创建数据帧,而每个数据帧都具有名称ssVarX[i],i=1,...,ncol(data)
?
library(readxl)
data <-read_excel("data.xlsx")
library(glmnet)
library(coefplot)
A <- as.matrix(data)
results <- lapply(seq_len(ncol(A)),alpha = 0.9)
)
})
coefficients <- lapply(results,drop = FALSE])
list2env(`names<-`(
lapply(coefficients,function(x) data.frame(variable = row.names(x),coefficient = unname(x[,1L]))),paste0("ssVarX",seq_along(coefficients))
),envir = .GlobalEnv)
`names<-`(lapply(ls.str(pattern = "ssVarX"),function(x) {
is <- as.integer(sub("(ssVar)?X","",c(x,get(x,envir = .GlobalEnv)$variable[-1])))
if (length(is) == 1) is <- c(is,seq_along(data)[-is])
as.matrix(coef(lm(data = data[,is])))
}),ls.str(pattern = "ssVarX"))
但是,即使在所有情况下选择的解释变量的数量都是正确的,但相应的模型仍未使用ssVarX
数据框中存在的正确变量。
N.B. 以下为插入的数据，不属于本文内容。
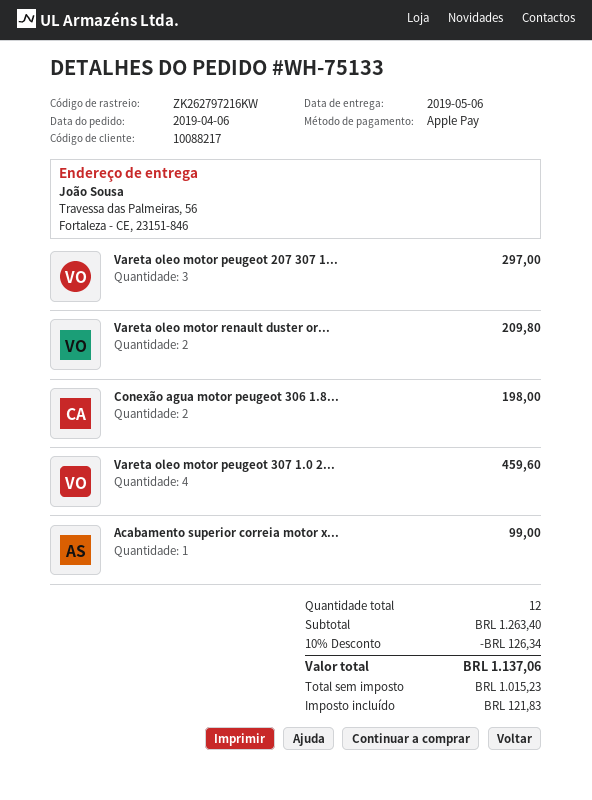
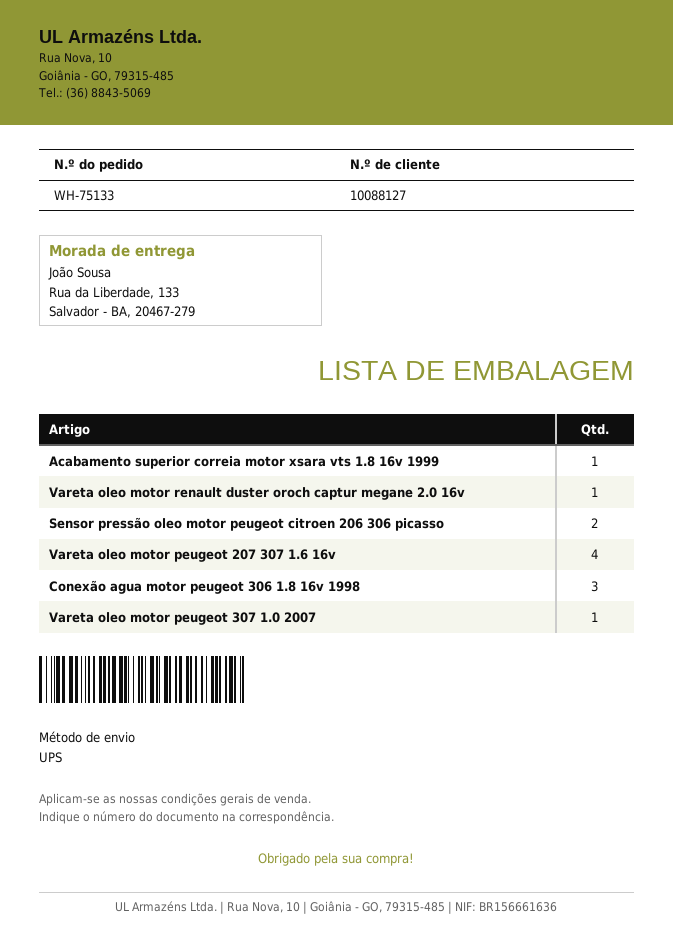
customer number: 10088217 -> 10088127
ship to: Travessa das Palmeiras, 56, Fortaleza - CE, 23151-846 -> Rua da Liberdade, 133, Salvador - BA, 20467-279
Vareta oleo motor peugeot 207 307 1...: 3 -> 4
Vareta oleo motor renault duster or...: 2 -> 1
Conexão agua motor peugeot 306 1.8...: 2 -> 3
Vareta oleo motor peugeot 307 1.0 2...: 4 -> 1
Sensor pressão oleo motor peugeot citroen 206 306 picasso: none -> 2

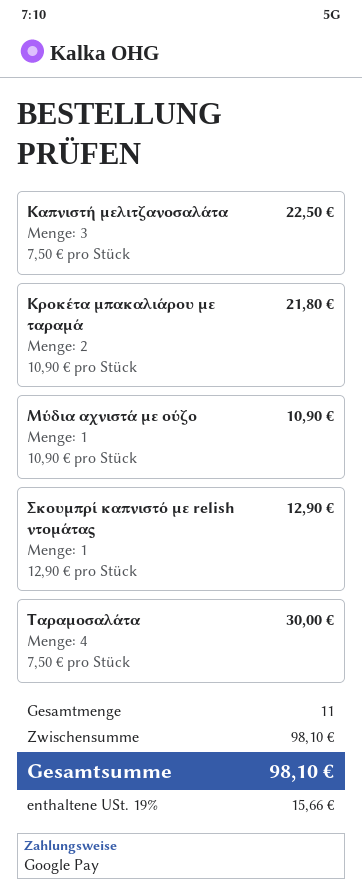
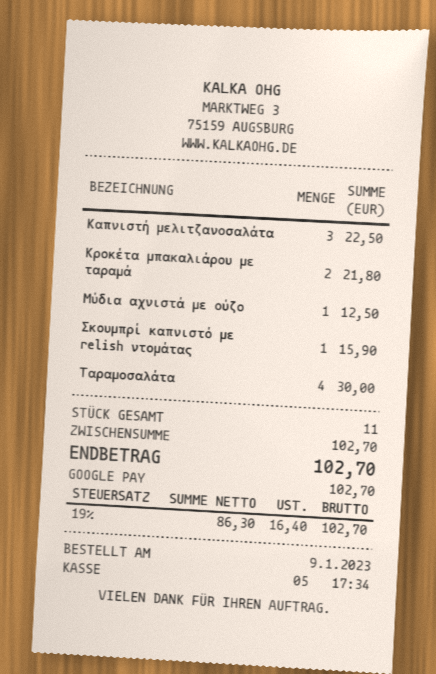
Μύδια αχνιστά με ούζο: 1 for 10.90 -> 1 for 12.50
Σκουμπρί καπνιστό με relish ντομάτας: 1 for 12.90 -> 1 for 15.90
subtotal: 98.10 -> 102.70
tax: 19% = 15.66 -> 19% = 16.40
total: 98.10 -> 102.70

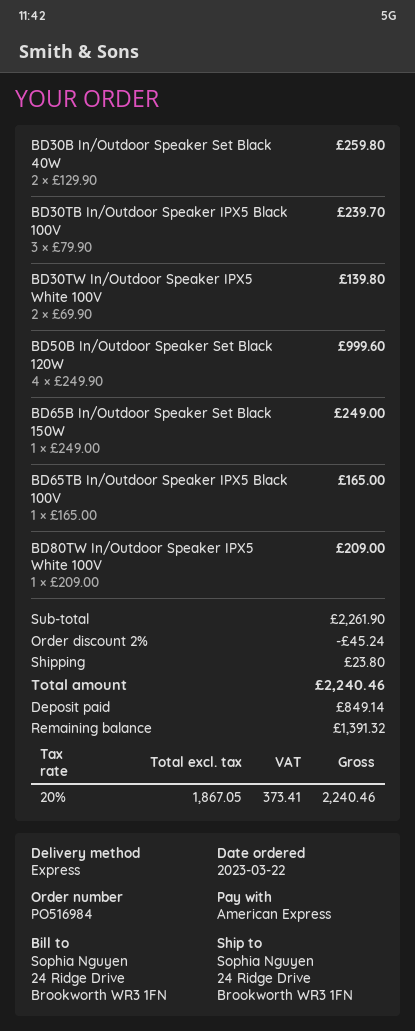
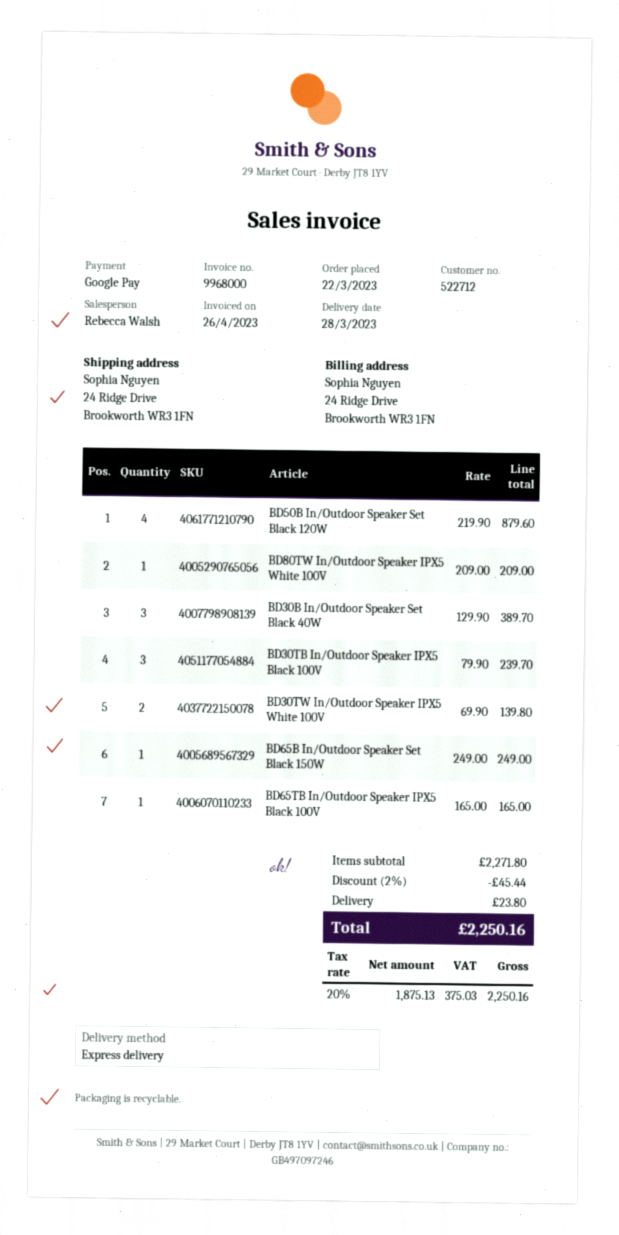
payment method: American Express -> Google Pay
BD30B In/Outdoor Speaker Set Black 40W: 2 x 129.90 = 259.80 -> 3 x 129.90 = 389.70
BD50B In/Outdoor Speaker Set Black 120W: 4 x 249.90 = 999.60 -> 4 x 219.90 = 879.60
subtotal: 2261.90 -> 2271.80
discount: 2% = 45.24 -> 2% = 45.44
net: 1867.05 -> 1875.13
tax: 20% = 373.41 -> 20% = 375.03
total: 2240.46 -> 2250.16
我希望它能将每个Xi作为ssVarX指示变量的预测变量进行回归,并从data
中提取出来。为什么会这样呢?我还如何显示每个回归的汇总结果?
解决方法
这是您想要的吗?
lapply(coefficients,function(x) data.frame(variable = row.names(x),coefficient = unname(x[,1L])))
更新
list2env(`names<-`(
lapply(coefficients,1L]))),paste0("ssVarX",seq_along(coefficients))
),envir = .GlobalEnv)
更新2
`names<-`(lapply(ls.str(pattern = "ssVarX"),function(x) {
is <- as.integer(sub("(ssVar)?X","",c(x,get(x,envir = .GlobalEnv)$variable[-1])))
if (length(is) == 1) is <- c(is,seq_along(data)[-is])
as.matrix(coef(lm(data = data[,is])))
}),ls.str(pattern = "ssVarX"))
更新3
这种方式怎么样?
ssVarX <- lapply(coefficients,1L])))
lm_results <- lapply(seq_along(ssVarX),function(i,df) {
x_vars <- df[[i]]$variable[-1L]
if (length(x_vars) == 0) x_vars <- "."
fml <- as.formula(paste0("X",i," ~ ",paste(x_vars,collapse = " + ")))
lm(fml,data = data)
},ssVarX)
要从coefficients
个结果中检索lm
:
lapply(lm_results,function(x) as.matrix(coef(x)))
要从formula
个结果中检索lm
:
lapply(lm_results,function(x) formula(x))
要将所有内容打印到控制台:
lm_results
如果这次仍然有错误,请告诉我错误的公式。